Top of STORED DATA

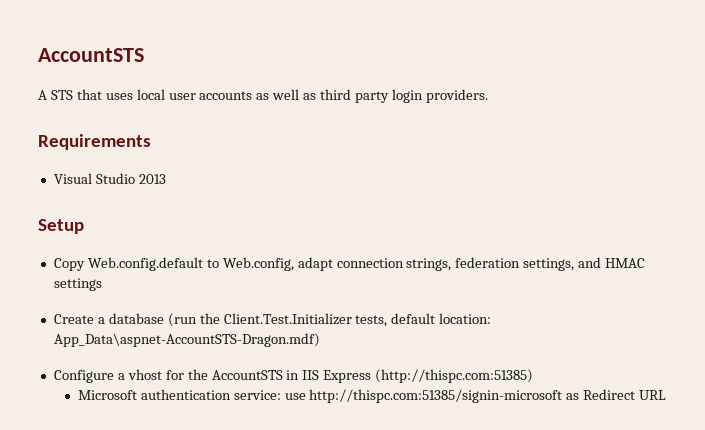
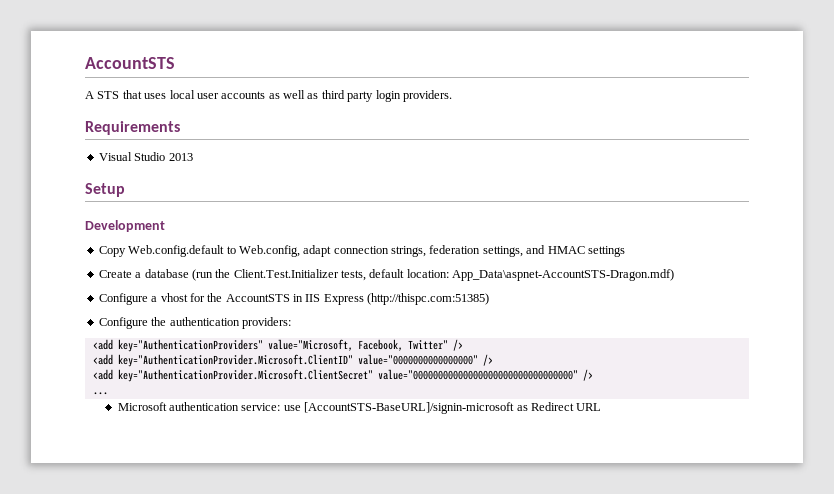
(84, 226) none -> [85,220,165,232] // Development
(534, 376) none -> [98,317,291,329] [92,339,463,352] [92,354,493,367] [92,369,593,382] [92,392,108,395] // Configure the authentication providers: // <add key="AuthenticationProviders" value="Microsoft, Facebook, Twitter" /> // <add key="AuthenticationProvider.Microsoft.ClientID" value="0000000000000000" /> // <add key="AuthenticationProvider.Microsoft.ClientSecret" value="00000000000000000000000000000000" /> // ...
[309,389,563,403] http://thispc.com:51385/signin-microsoft -> [304,402,515,414] [AccountSTS-BaseURL]/signin-microsoft

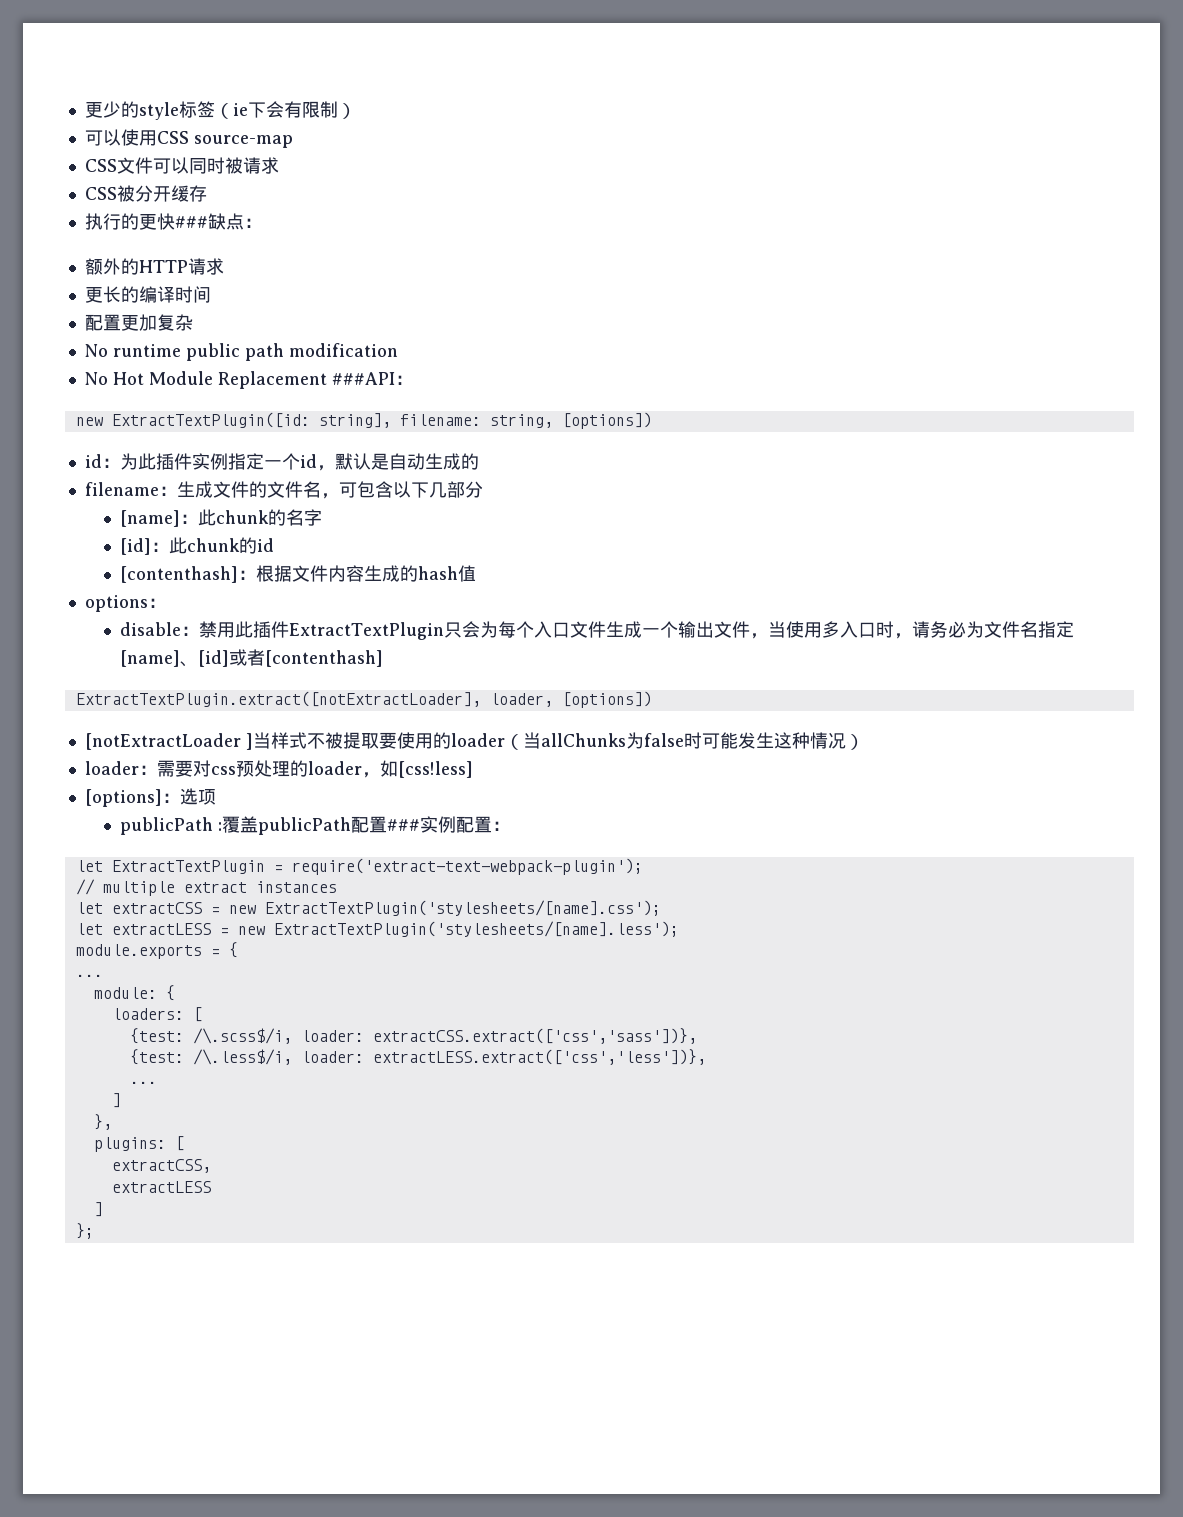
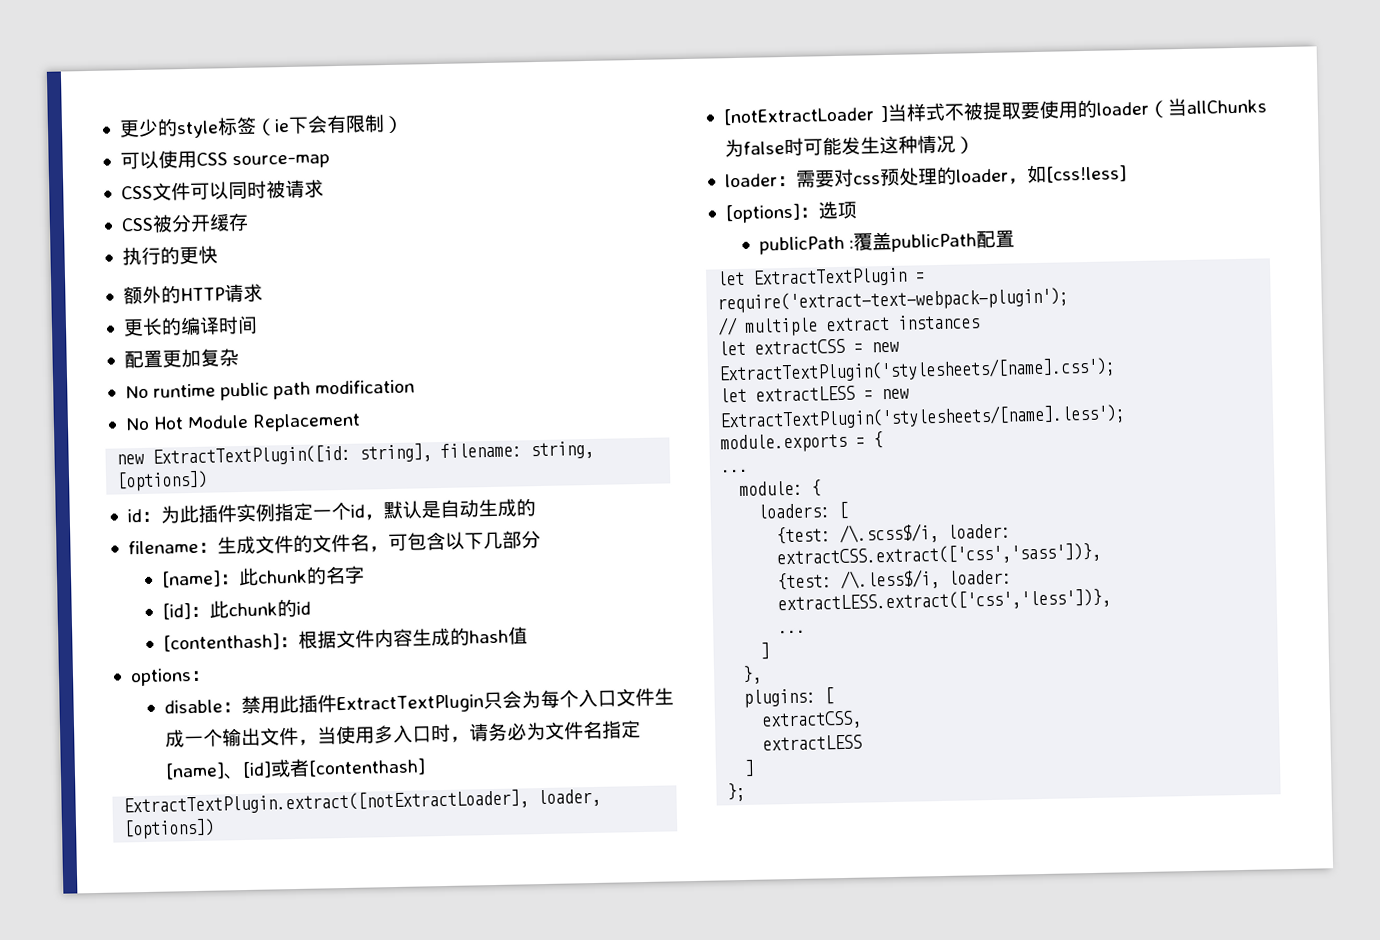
[174,213,262,230] ###缺点： -> (218, 254) none
[331,372,413,385] ###API： -> (362, 422) none
[387,816,511,833] ###实例配置： -> (1016, 239) none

Bottom of STORED DATA

REQUIRED ACTION ▸ Lines above with the word "none" should be counted, and the reply is that count alone.

TASK RESULT ▸ 5